▶ _Source records_
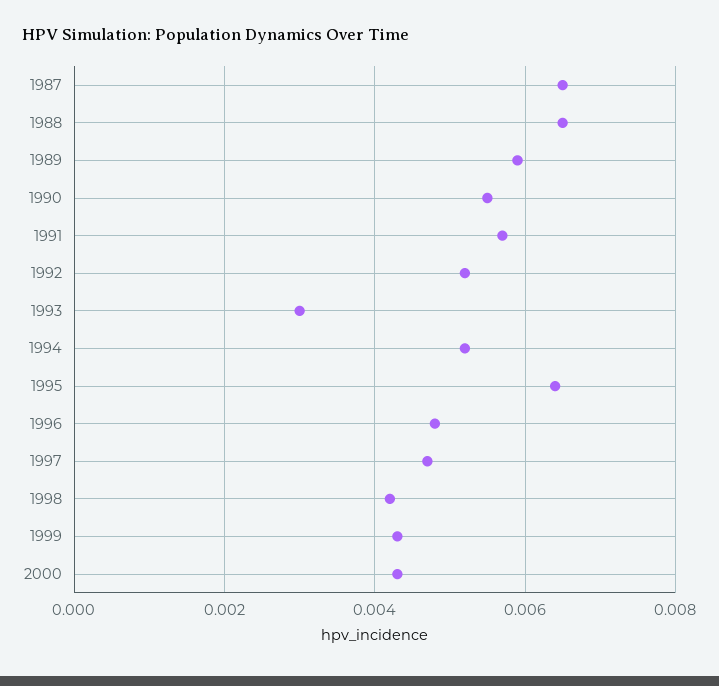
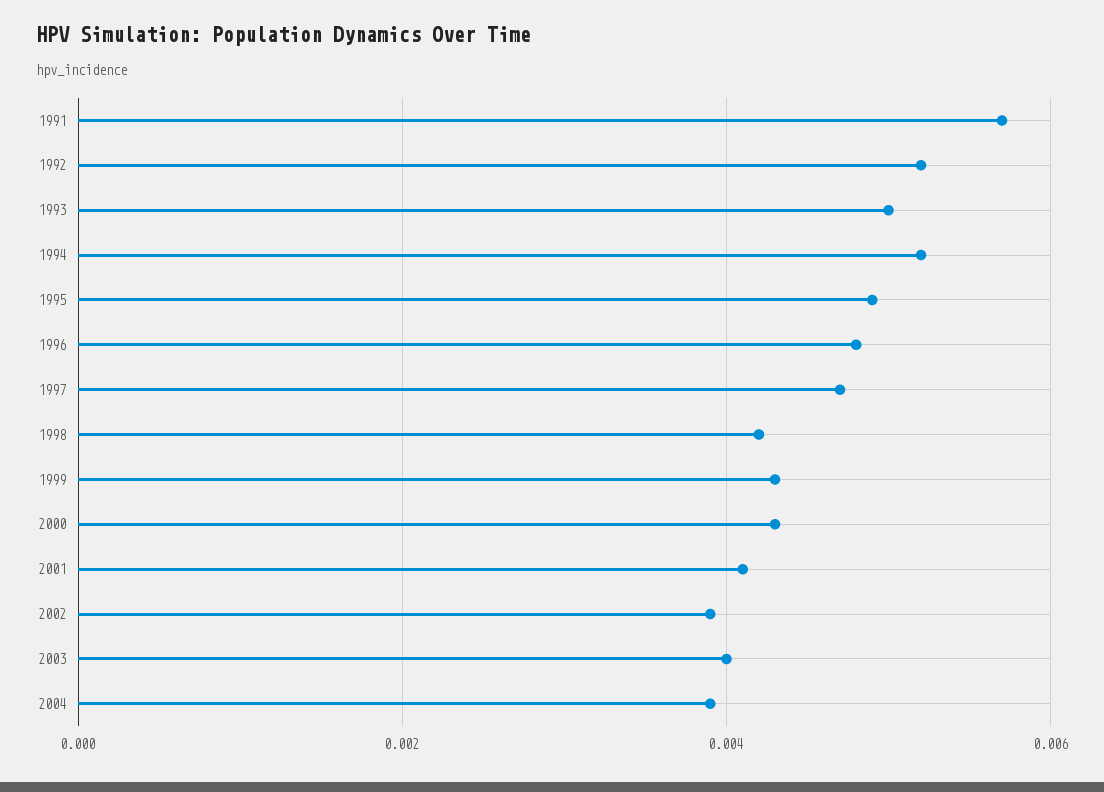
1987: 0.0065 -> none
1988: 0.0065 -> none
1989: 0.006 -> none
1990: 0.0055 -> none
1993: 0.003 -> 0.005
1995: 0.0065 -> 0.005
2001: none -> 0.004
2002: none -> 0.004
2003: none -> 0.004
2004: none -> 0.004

▶ _About this task_
Look through the entries for lines containing the word "none" and return each one.

▶ _Output_
1987: 0.0065 -> none
1988: 0.0065 -> none
1989: 0.006 -> none
1990: 0.0055 -> none
2001: none -> 0.004
2002: none -> 0.004
2003: none -> 0.004
2004: none -> 0.004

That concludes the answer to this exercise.